** Opening Records shown block **

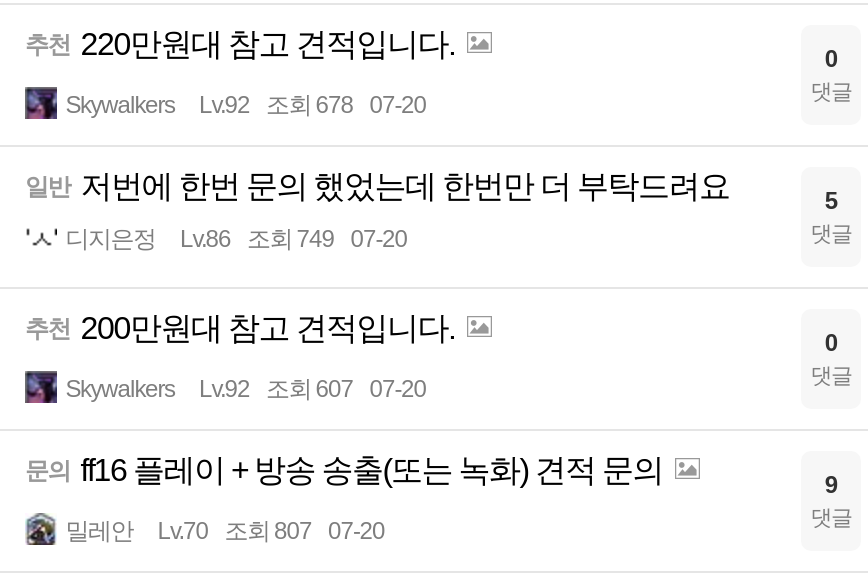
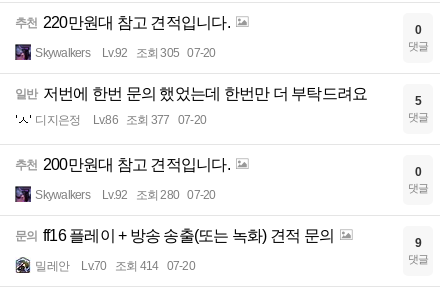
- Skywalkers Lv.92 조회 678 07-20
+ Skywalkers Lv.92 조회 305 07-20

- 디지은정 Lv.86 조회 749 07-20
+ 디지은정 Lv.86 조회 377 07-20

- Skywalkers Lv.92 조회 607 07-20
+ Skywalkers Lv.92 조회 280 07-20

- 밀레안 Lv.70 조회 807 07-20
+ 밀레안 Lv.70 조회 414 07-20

** Closing Records shown block **
** Opening Records shown block **

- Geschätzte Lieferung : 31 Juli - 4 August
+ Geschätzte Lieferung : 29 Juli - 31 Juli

** Closing Records shown block **

Work to be completed | Take the entries above and return only the lines from the one with "- Skywalkers Lv.92 조회 678 07-20" to the one with "조회 414 07-20", both included, unchanged.

Solution for this task |
- Skywalkers Lv.92 조회 678 07-20
+ Skywalkers Lv.92 조회 305 07-20

- 디지은정 Lv.86 조회 749 07-20
+ 디지은정 Lv.86 조회 377 07-20

- Skywalkers Lv.92 조회 607 07-20
+ Skywalkers Lv.92 조회 280 07-20

- 밀레안 Lv.70 조회 807 07-20
+ 밀레안 Lv.70 조회 414 07-20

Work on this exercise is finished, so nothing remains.